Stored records
________________________________________

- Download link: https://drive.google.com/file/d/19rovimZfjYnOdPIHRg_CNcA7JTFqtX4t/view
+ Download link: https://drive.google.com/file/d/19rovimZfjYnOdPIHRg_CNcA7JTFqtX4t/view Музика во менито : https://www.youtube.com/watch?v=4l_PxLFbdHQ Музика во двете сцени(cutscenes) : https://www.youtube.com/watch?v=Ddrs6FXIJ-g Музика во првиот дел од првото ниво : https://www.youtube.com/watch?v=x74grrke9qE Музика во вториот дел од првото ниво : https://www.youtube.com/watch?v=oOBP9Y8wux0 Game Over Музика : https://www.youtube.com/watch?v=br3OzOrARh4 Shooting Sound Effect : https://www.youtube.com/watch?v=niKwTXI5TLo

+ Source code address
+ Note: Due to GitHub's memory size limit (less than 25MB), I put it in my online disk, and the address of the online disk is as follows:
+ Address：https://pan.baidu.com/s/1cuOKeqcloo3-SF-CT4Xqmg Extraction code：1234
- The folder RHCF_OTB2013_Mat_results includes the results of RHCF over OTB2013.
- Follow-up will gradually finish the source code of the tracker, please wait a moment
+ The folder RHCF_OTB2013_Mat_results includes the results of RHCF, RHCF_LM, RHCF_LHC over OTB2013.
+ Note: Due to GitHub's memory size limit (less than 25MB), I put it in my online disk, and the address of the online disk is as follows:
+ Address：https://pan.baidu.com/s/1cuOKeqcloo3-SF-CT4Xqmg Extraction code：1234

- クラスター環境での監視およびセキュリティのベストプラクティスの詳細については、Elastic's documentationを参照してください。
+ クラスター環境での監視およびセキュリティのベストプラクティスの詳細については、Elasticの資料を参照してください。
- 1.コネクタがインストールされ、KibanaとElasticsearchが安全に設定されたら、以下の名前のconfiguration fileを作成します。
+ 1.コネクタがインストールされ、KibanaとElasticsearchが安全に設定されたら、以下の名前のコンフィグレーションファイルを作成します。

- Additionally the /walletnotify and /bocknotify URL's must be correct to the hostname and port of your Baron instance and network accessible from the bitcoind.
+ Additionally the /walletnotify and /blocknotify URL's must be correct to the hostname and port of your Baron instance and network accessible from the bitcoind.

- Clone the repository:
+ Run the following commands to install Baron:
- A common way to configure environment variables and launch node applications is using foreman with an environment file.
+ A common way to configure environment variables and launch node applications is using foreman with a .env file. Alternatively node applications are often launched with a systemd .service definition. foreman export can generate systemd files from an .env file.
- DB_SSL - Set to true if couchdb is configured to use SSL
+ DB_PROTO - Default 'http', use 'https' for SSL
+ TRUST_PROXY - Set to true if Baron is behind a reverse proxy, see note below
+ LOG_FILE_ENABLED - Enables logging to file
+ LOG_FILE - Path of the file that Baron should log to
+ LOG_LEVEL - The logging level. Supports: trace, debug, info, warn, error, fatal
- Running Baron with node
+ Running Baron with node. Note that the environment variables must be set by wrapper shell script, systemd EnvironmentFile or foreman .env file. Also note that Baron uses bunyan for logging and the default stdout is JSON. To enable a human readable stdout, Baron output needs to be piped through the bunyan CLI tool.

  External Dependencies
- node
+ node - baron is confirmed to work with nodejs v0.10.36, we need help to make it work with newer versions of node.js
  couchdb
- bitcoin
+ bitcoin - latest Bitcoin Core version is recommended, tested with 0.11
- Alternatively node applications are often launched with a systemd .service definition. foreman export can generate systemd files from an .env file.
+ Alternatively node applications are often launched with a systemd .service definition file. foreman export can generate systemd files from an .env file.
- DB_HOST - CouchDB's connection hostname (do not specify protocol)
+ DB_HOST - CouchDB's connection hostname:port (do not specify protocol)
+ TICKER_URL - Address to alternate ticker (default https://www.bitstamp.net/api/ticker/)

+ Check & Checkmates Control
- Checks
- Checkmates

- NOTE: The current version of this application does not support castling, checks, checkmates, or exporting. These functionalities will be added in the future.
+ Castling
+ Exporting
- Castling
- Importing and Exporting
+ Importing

________________________________________

Exercise description
Emit only the final stretch of the records: the line containing "see note below" through the end, each line exactly as it stands.

Response below
+ TRUST_PROXY - Set to true if Baron is behind a reverse proxy, see note below
+ LOG_FILE_ENABLED - Enables logging to file
+ LOG_FILE - Path of the file that Baron should log to
+ LOG_LEVEL - The logging level. Supports: trace, debug, info, warn, error, fatal
- Running Baron with node
+ Running Baron with node. Note that the environment variables must be set by wrapper shell script, systemd EnvironmentFile or foreman .env file. Also note that Baron uses bunyan for logging and the default stdout is JSON. To enable a human readable stdout, Baron output needs to be piped through the bunyan CLI tool.

  External Dependencies
- node
+ node - baron is confirmed to work with nodejs v0.10.36, we need help to make it work with newer versions of node.js
  couchdb
- bitcoin
+ bitcoin - latest Bitcoin Core version is recommended, tested with 0.11
- Alternatively node applications are often launched with a systemd .service definition. foreman export can generate systemd files from an .env file.
+ Alternatively node applications are often launched with a systemd .service definition file. foreman export can generate systemd files from an .env file.
- DB_HOST - CouchDB's connection hostname (do not specify protocol)
+ DB_HOST - CouchDB's connection hostname:port (do not specify protocol)
+ TICKER_URL - Address to alternate ticker (default https://www.bitstamp.net/api/ticker/)

+ Check & Checkmates Control
- Checks
- Checkmates

- NOTE: The current version of this application does not support castling, checks, checkmates, or exporting. These functionalities will be added in the future.
+ Castling
+ Exporting
- Castling
- Importing and Exporting
+ Importing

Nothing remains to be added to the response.